The beginning of the film is a disclaimer, that the events depicted are true, that the names have been changed to protect the survivors. This is almost certainly a lie, but that's immaterial. The point is to plant in the audience's mind the seeds of plausibility, a trick The Texas Chainsaw Massacre would put to astonishing use only a couple years later. We move on to the first images of the film, a forest and pond. This is disconcerting, but unintentionally so, the product of ugly film stock. Again we can look to TCM for comparison, for in that film the ugly cinematography--carefully done to maximize the Texan desert's bleakness--enhances the mood of the film. Here the film is ugly by way of a distracting cheapness.

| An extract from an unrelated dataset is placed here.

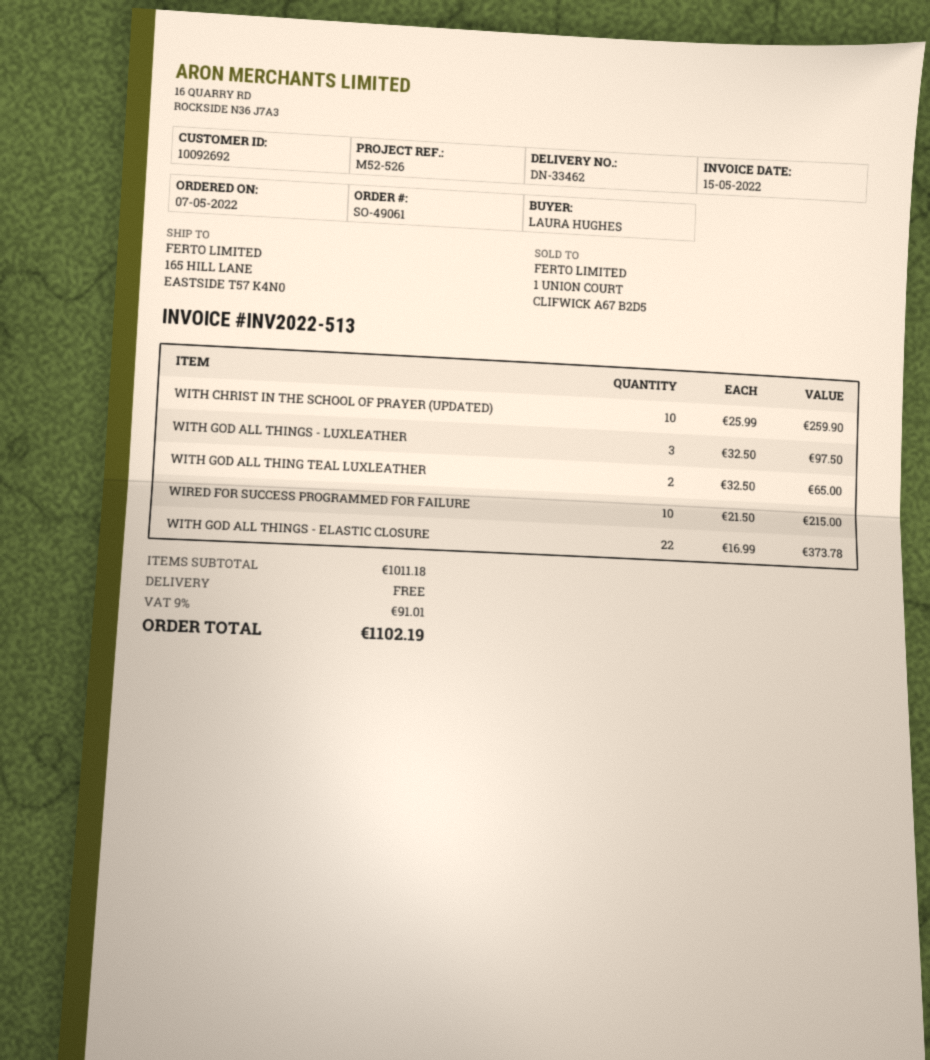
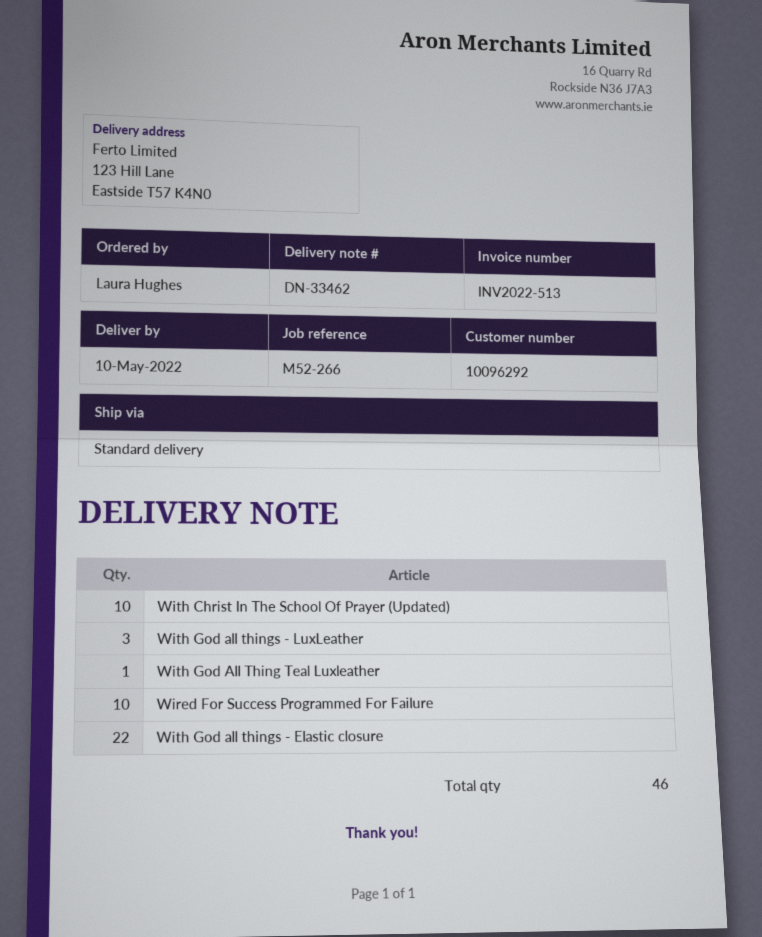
customer number: 10092692 -> 10096292
reference: M52-526 -> M52-266
ship to: 165 HILL LANE, EASTSIDE T57 K4N0 -> 123 Hill Lane, Eastside T57 K4N0
WITH GOD ALL THING TEAL LUXLEATHER: 2 -> 1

Then there are the titles, portentous: “A Sean S. Cunningham production.” Whatever significance this may have had in 1972, for anyone seeing the movie after Friday the 13th proved you didn’t need talent to make millions of dollars, it serves as a warning for cheap exploitation, one the film quickly proves well-founded.

The first person we meet is a nonentity, a postman who can apparently summon pint-sized dogs into his car at will, and whose only purpose is to inform us that Mari—who is such an important protagonist that her name is the only one that adorns her family’s mailbox—is seventeen. Depending on your scruples, this either enhances or deflates the subsequent shower scene. There is, initially, a tantalizing grasp at artistry; we see Mari from behind the bathtub’s sliding glass door, which is patterned like large fish scales such that it blurs her image to something akin to a Van Gogh painting. But then she steps out in full view, and in front of the mirror, so we can ogle her breasts at different angles without moving the camera, a merciful act. The camerawork that abhors scene-setting and is made doubly bad by the wretched cinematography. At no point is one allowed to forget this is schlock. It even appears as graffiti in the background of a scene. An artistic exercise in ironic self-deprecation, perhaps? No, Wes Craven would not mine that territory for another three decades, but that helps justify the experience, so I’ll pretend it is.

The dialogue is perfunctory. Mari is a hippie that’s into, apparently and inexplicably, some death metal precursor band (it has a gloomy name that eludes me). We know this because her parents tell us, not because we hear the band. Also, Mari’s “tits” came in last summer. Also also, one of the murderers/rapists wishes he was a frog. The woman among them pronounces Freud as ‘Frood.’ Because she’s an uneducated lowlife, ya see?

And so on and so on, and when the girls are ensnared (because how could anything go wrong stepping into a stranger’s apartment in what we are explicitly told is one of the worst neighborhoods in Travis Bickle’s New York City?) it’s hard to really work up much fear, in part because these vessels are so bland and could not command sympathy with a megaphone, in part because this endeavor is so damned chintzy. In an attempt at dramatic irony and tension the film intercuts between the two girls’ plight and Mari’s parents setting up her birthday celebration and feeling the slightest bit randy while doing it. “I’m going to attack you,” her father says. Cue the cut to one of the escaped delinquents pulling open Mari’s (friend’s?) blouse and proceeding to rape her. It’s done offscreen, under the (often true) assumption that what we imagine is more horrible than anything they could show us. But when what we are shown is so much wretchedly inept filmmaking, the viewer feels a decidedly different horror.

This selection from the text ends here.